■ **Description of the task**
Which lines run from the one containing "shipping method: GLS -> UPS" to the end of the records? Write them out exactly, both ends included, and nothing else.

■ **Recorded information**
· · · ·
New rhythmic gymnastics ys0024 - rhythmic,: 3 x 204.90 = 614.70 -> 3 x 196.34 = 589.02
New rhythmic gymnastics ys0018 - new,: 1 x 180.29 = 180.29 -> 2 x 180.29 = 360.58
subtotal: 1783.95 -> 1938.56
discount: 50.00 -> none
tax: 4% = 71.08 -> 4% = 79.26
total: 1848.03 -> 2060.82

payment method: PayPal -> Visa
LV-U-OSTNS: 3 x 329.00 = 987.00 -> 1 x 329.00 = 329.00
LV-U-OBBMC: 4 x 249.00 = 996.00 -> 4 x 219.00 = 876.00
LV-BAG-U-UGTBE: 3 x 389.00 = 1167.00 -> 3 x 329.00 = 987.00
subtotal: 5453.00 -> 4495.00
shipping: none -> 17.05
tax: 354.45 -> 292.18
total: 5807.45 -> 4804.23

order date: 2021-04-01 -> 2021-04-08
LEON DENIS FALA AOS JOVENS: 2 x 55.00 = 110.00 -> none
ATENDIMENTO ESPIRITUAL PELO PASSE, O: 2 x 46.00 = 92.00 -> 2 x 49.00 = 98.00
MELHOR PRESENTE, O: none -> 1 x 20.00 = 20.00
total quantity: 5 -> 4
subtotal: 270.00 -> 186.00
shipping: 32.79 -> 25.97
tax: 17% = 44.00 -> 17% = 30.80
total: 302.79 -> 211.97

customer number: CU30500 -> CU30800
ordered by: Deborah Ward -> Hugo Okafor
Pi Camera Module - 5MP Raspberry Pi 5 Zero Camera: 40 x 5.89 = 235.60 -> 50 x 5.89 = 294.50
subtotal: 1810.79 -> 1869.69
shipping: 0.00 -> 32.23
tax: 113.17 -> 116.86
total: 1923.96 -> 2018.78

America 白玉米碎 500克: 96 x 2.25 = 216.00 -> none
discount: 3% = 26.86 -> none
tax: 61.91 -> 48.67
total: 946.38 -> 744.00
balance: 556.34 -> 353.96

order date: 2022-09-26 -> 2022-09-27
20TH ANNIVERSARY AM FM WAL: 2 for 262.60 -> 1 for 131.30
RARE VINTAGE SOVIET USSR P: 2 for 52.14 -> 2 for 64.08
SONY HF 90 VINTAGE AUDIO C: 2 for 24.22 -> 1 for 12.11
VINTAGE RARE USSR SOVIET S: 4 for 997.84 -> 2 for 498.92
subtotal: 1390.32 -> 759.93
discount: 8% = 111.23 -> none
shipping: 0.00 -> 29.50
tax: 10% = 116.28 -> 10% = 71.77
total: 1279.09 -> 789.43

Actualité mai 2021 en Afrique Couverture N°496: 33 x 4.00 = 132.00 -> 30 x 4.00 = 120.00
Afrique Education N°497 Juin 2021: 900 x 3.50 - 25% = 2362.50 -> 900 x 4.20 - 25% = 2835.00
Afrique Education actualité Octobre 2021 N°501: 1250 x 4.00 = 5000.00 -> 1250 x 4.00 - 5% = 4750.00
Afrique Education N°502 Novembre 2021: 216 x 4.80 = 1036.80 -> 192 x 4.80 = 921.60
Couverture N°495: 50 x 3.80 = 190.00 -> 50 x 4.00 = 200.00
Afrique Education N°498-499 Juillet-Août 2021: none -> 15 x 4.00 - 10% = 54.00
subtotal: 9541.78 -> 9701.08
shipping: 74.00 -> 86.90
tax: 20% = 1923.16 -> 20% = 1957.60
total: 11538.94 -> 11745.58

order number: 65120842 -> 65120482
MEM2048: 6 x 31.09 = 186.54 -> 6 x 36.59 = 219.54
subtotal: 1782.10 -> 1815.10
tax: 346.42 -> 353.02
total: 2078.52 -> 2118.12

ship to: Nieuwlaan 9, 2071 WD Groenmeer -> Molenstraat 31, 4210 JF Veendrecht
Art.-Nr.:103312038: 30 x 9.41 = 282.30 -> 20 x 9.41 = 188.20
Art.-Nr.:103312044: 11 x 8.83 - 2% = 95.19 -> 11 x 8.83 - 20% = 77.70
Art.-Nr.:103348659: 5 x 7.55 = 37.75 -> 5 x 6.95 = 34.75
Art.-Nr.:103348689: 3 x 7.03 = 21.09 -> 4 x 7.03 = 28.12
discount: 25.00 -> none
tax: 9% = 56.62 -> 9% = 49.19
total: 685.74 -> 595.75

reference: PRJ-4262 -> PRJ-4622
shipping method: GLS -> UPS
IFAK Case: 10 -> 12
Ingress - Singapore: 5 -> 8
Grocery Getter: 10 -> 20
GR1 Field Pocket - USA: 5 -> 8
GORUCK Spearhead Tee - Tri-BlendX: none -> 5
· · · ·
■ **Answer to this problem**
shipping method: GLS -> UPS
IFAK Case: 10 -> 12
Ingress - Singapore: 5 -> 8
Grocery Getter: 10 -> 20
GR1 Field Pocket - USA: 5 -> 8
GORUCK Spearhead Tee - Tri-BlendX: none -> 5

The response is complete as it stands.